In [1]:
%cd /home/jeroen/repos/traffic-scheduling/network/
from generate_network import generate_simple_instance
from automaton import Automaton

/home/jeroen/repos/traffic-scheduling/network


### Obtain expert demonstration

In [2]:
from exact import solve
instance = generate_simple_instance()
y, obj = solve(instance)

We solve the instance to optimality with an exact method. Next, we use the resulting crossing time schedule to compute actions for the automaton that lead to the same schedule. However, this sequence of actions is not unique: the order in which intersections are considered does not matter for the final schedule. Therefore, we sample some intersection order and replay the sequence of actions on the automaton to generate the corresponding sequence of state-action pairs. At this point, we **copy the whole disjunctive graph** for each state.

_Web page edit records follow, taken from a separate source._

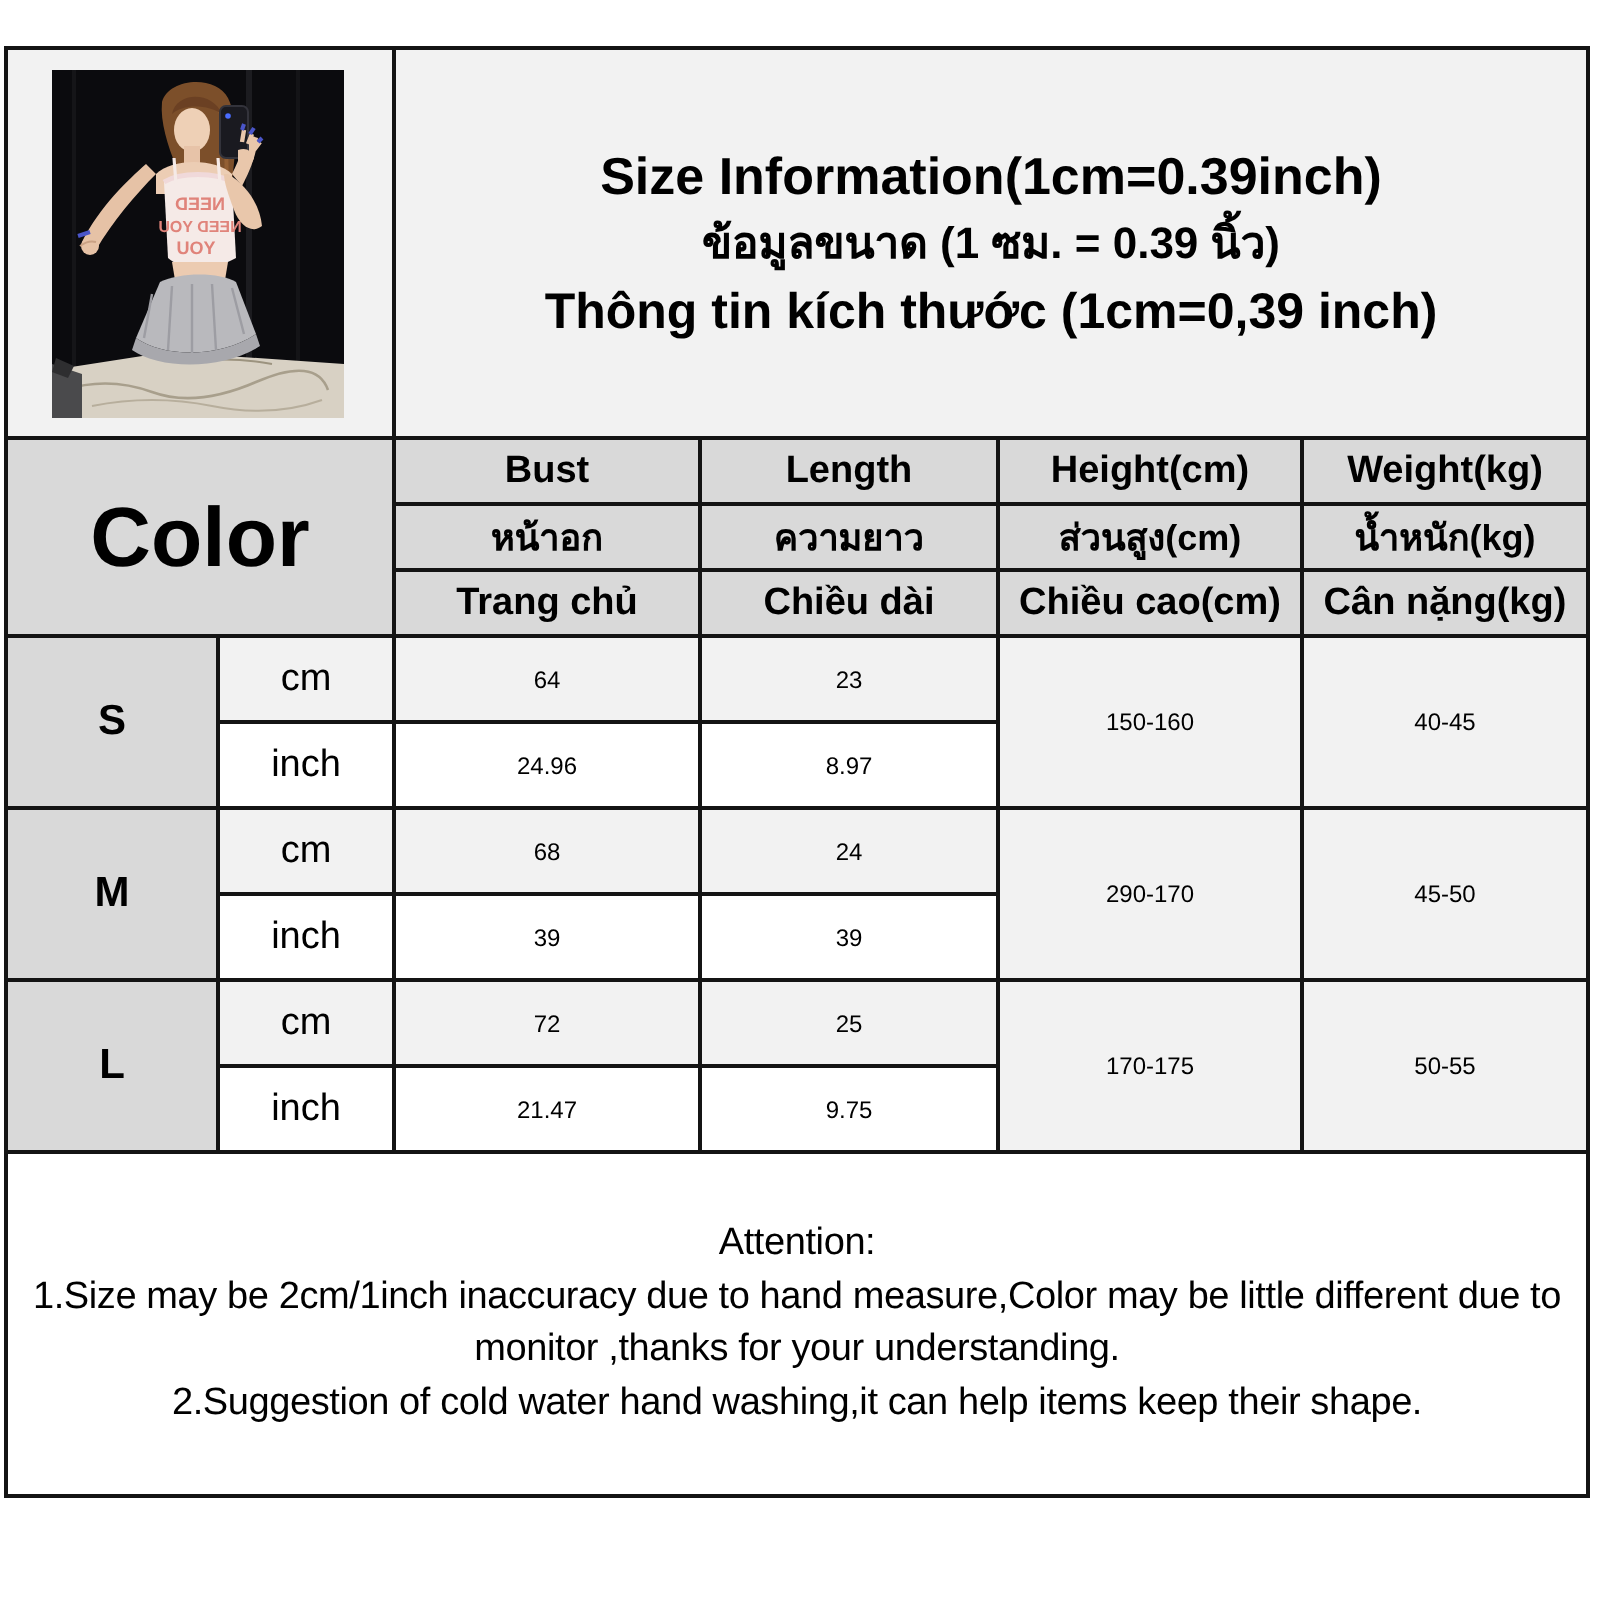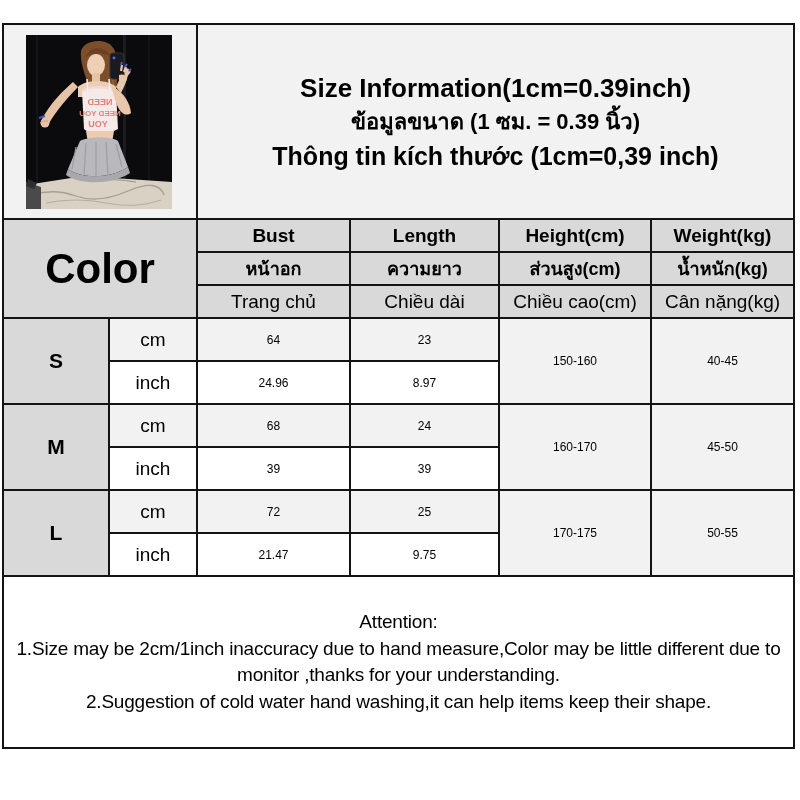--- a/index.html
+++ b/index.html
@@ -32,21 +32,21 @@
   .title-cell{line-height:34px;}
   .title-en{font-size:26px;font-weight:bold;}
   .title-th{font-size:22px;font-weight:bold;}
   .title-vi{font-size:25px;font-weight:bold;}
 
   
   .hrow td{height:31px;}
   .size-big{font-size:42px;font-weight:bold;}
   .h-en{font-size:19px;font-weight:bold;}
   .h-th{font-size:18px;font-weight:bold;}
-  .h-vi{font-size:19px;font-weight:normal;}
+  .h-vi{font-size:19px;font-weight:bold;}
 
   
   .drow td{height:41px;}
   .size-letter{font-size:21px;font-weight:bold;}
   .unit{font-size:19px;font-weight:normal;}
   .val{font-size:12px;font-weight:normal;}
 
   
   .attn-cell{
     height:170px;vertical-align:top;text-align:left;
@@ -170,21 +170,21 @@
       <td class="bg-white unit">inch</td>
       <td class="bg-white val">24.96</td>
       <td class="bg-white val">8.97</td>
     </tr>
 
     <tr class="drow">
       <td rowspan="2" class="bg-gray size-letter">M</td>
       <td class="bg-light unit">cm</td>
       <td class="bg-light val">68</td>
       <td class="bg-light val">24</td>
-      <td rowspan="2" class="bg-light val">160-170</td>
+      <td rowspan="2" class="bg-light val">290-170</td>
       <td rowspan="2" class="bg-light val">45-50</td>
     </tr>
     <tr class="drow">
       <td class="bg-white unit">inch</td>
       <td class="bg-white val">39</td>
       <td class="bg-white val">39</td>
     </tr>
 
     <tr class="drow">
       <td rowspan="2" class="bg-gray size-letter">L</td>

Alternatively, we could use some sort of masking for non-final states.

In [3]:
from random import choice
from util import vehicle_indices

def collect_state_action_pairs(instance, schedule):
    """Collect states and actions leading to the given schedule.
    `schedule` is a dict mapping (route, order, node) tuples to crossing times.
    """
    automaton = Automaton(instance)

    # Compute the order in which vehicles pass each intersection
    # based on the order of the route to which the vehicles belong.
    route_order = {}
    indices = schedule.keys() # (r, k, v) tuples
    for v in instance['G'].intersections:
        # note the minus sign: reverse sorted order, so last route first
        route_order[v] = sorted(filter(lambda x: x[2] == v, indices), key=lambda i: -schedule[i])
        route_order[v] = list(map(lambda x: x[0], route_order[v])) # take route index
    
    actions = []
    states = [automaton.D.copy()] # initial state is empty disjunctive graph

    # keep track of which intersections still have unscheduled vehicles
    pending_intersections = list(route_order.keys())
    while len(pending_intersections) > 0:
        v = choice(pending_intersections)
        # we can now pop from back because route_order[v] was reverse sorted
        r = route_order[v].pop() 
        automaton.step(r, v)
    
        # record action:
        # Instead of (r,v) pairs, which are used in the automaton, we
        # use the full (r,k,v) tuple, like in Zhang et al., where they
        # use the full operation a_t = O_{ij} as action.
        k = automaton.last_scheduled[r, v]
        actions.append((r, k, v))
        # record state by copying current disjunctive graph
        states.append(automaton.D.copy())
    
        # remove intersection if done
        if len(route_order[v]) == 0:
            pending_intersections.remove(v)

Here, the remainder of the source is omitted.